La otra tarde
estaba en un pequeño supermercado nuevo, esperando a que pusieran mis cosas en
una bolsa, cuando vi a un hombre alto y andrajoso, con los ojos rojos, que a
todas luces llevaba bebiendo como loco desde la cuna, intentando decidirse
entre una lata de frijoles, una cena completa enlatada, una lata de sopa o una
lata de pollo con champiñones.
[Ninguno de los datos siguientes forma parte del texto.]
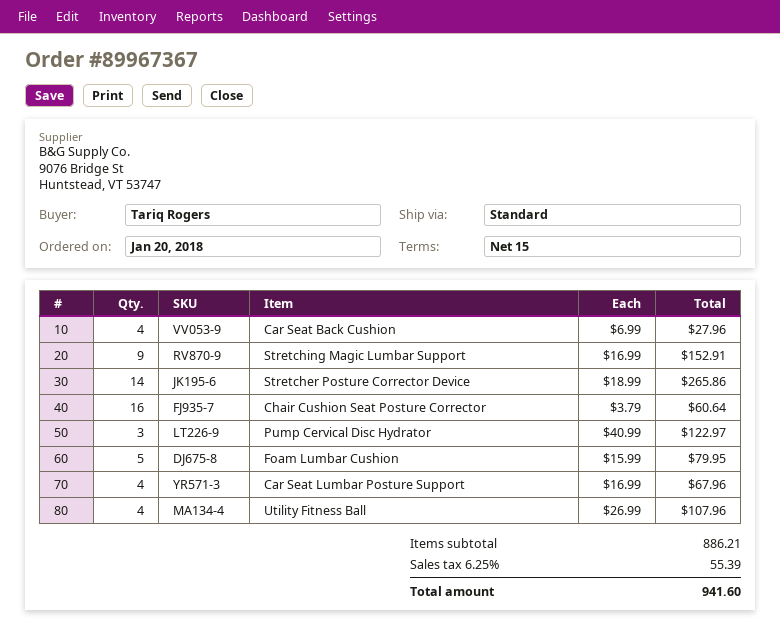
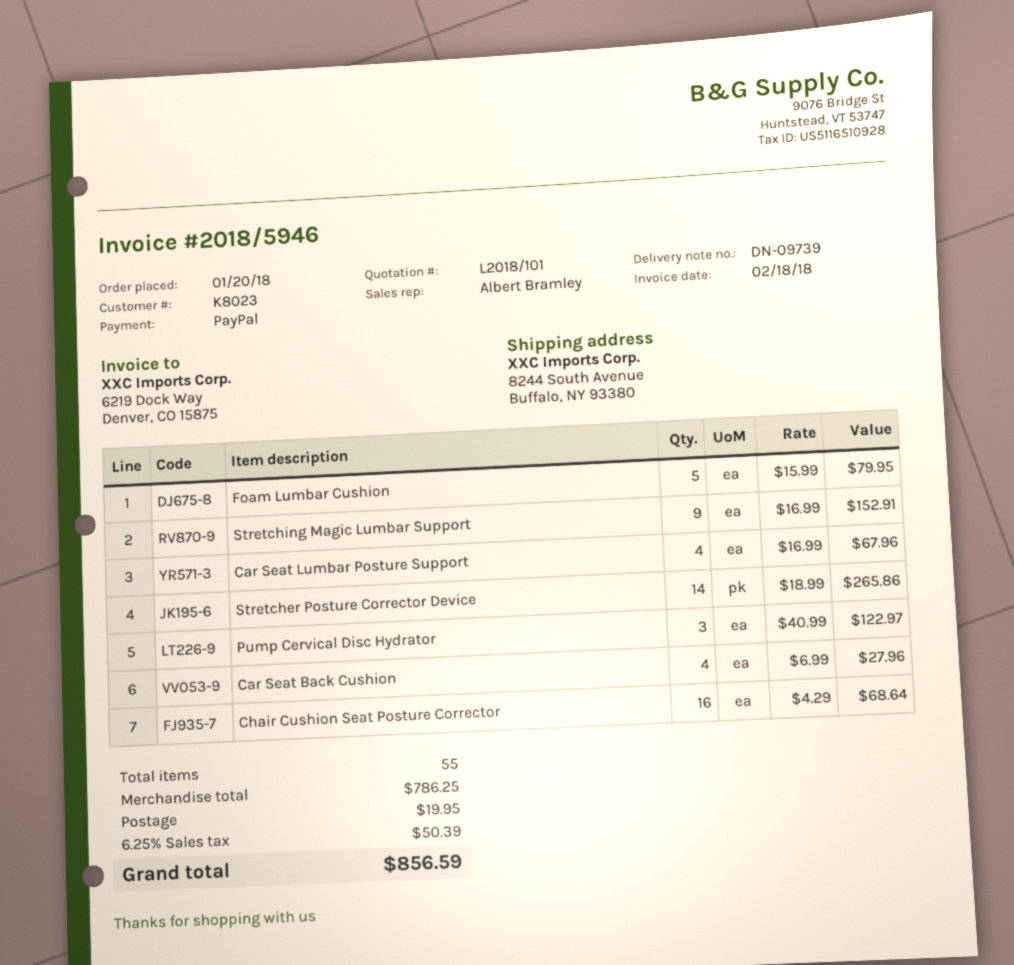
Chair Cushion Seat Posture Corrector: 16 x 3.79 = 60.64 -> 16 x 4.29 = 68.64
Utility Fitness Ball: 4 x 26.99 = 107.96 -> none
subtotal: 886.21 -> 786.25
shipping: none -> 19.95
tax: 6.25% = 55.39 -> 6.25% = 50.39
total: 941.60 -> 856.59

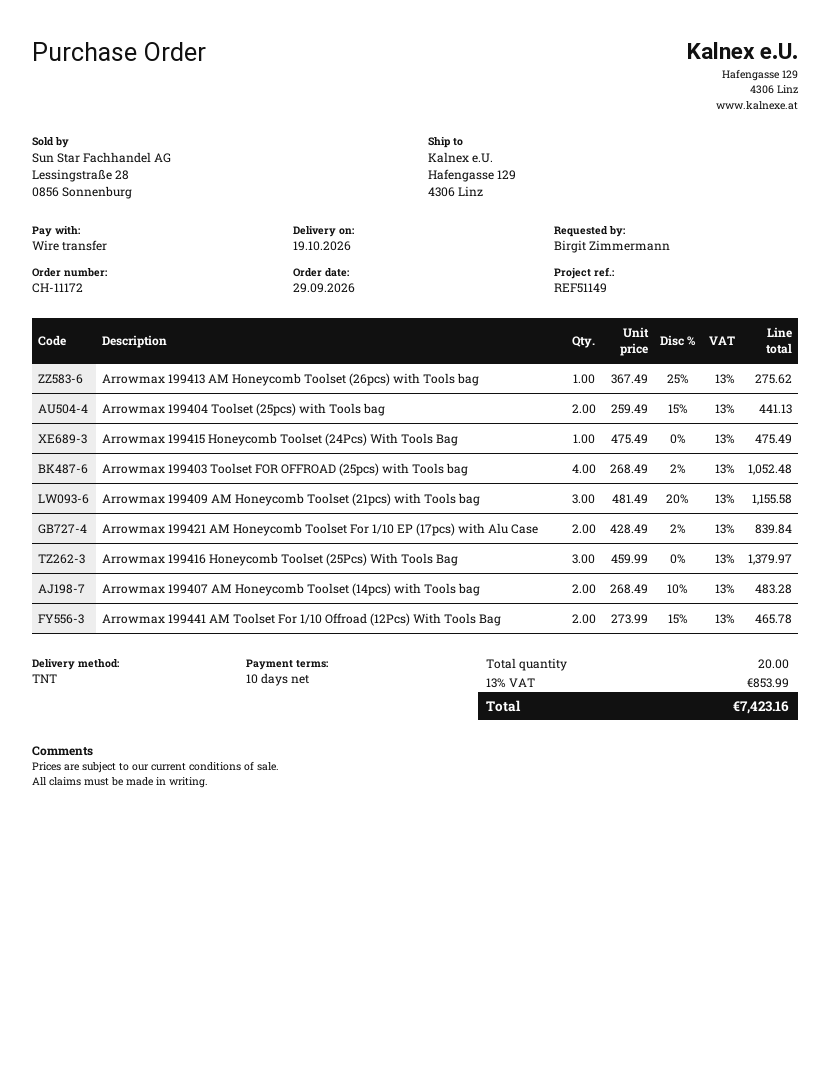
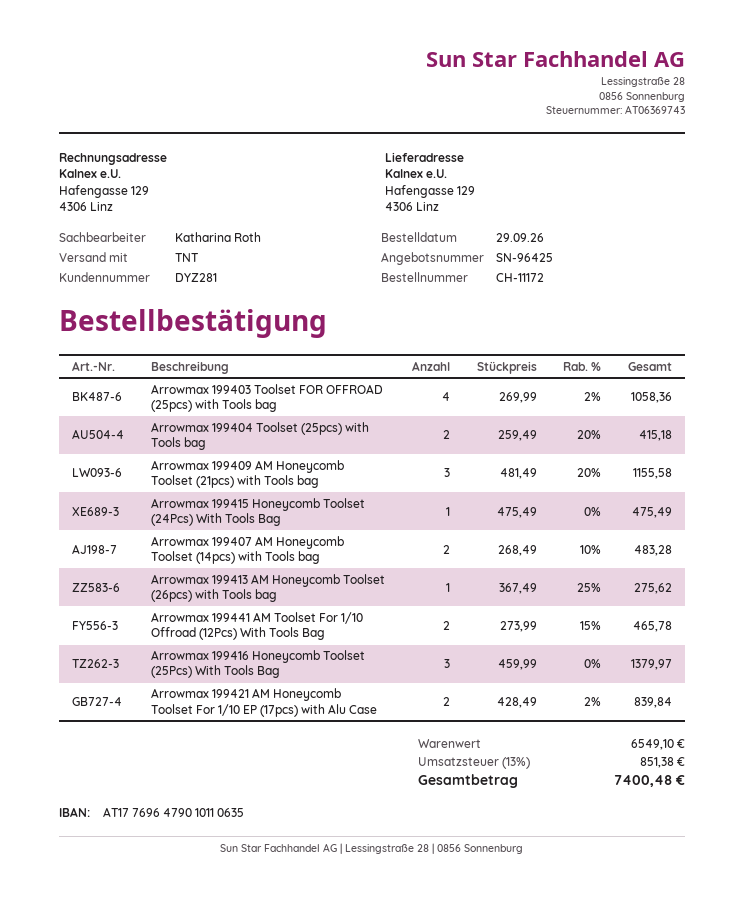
Arrowmax 199404 Toolset (25pcs) with Tools bag: 2 x 259.49 - 15% = 441.13 -> 2 x 259.49 - 20% = 415.18
Arrowmax 199403 Toolset FOR OFFROAD (25pcs) with Tools bag: 4 x 268.49 - 2% = 1052.48 -> 4 x 269.99 - 2% = 1058.36
tax: 13% = 853.99 -> 13% = 851.38
total: 7423.16 -> 7400.48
Tenía treinta y siete centavos o veintinueve
centavos o una suma parecida y estaba allí de pie frente a las cuatro latas,
fulminándolas con la mirada, las latas y los puestos de verdura, frutas, pan,
etcétera. No lograba resolver qué comprar para alimentarse, y estaba claro que
lo que quería no era en absoluto comida. Yo estaba pensando que no le culparía
si devolvía las latas a sus estantes o si las tiraba al suelo y corría al bar
de al lado, donde simplemente podía pedir una cerveza y bebérsela. Más tarde se
me ocurrió que, por decirlo así, suele haber una sola cosa que anhelamos hacer
y que nos perjudica, mientras que, si nos esforzamos por hacer algo bueno o
virtuoso, la elección es tan amplia e inacabable que nos agotamos antes de
poder decidirnos. Quiero decir que el impulso hacia el bien implica elección, y
es complicado, mientras que el impulso hacia el mal es terriblemente simple y
fácil, y yo siento lástima del pobre hombre alto de los ojos colorados.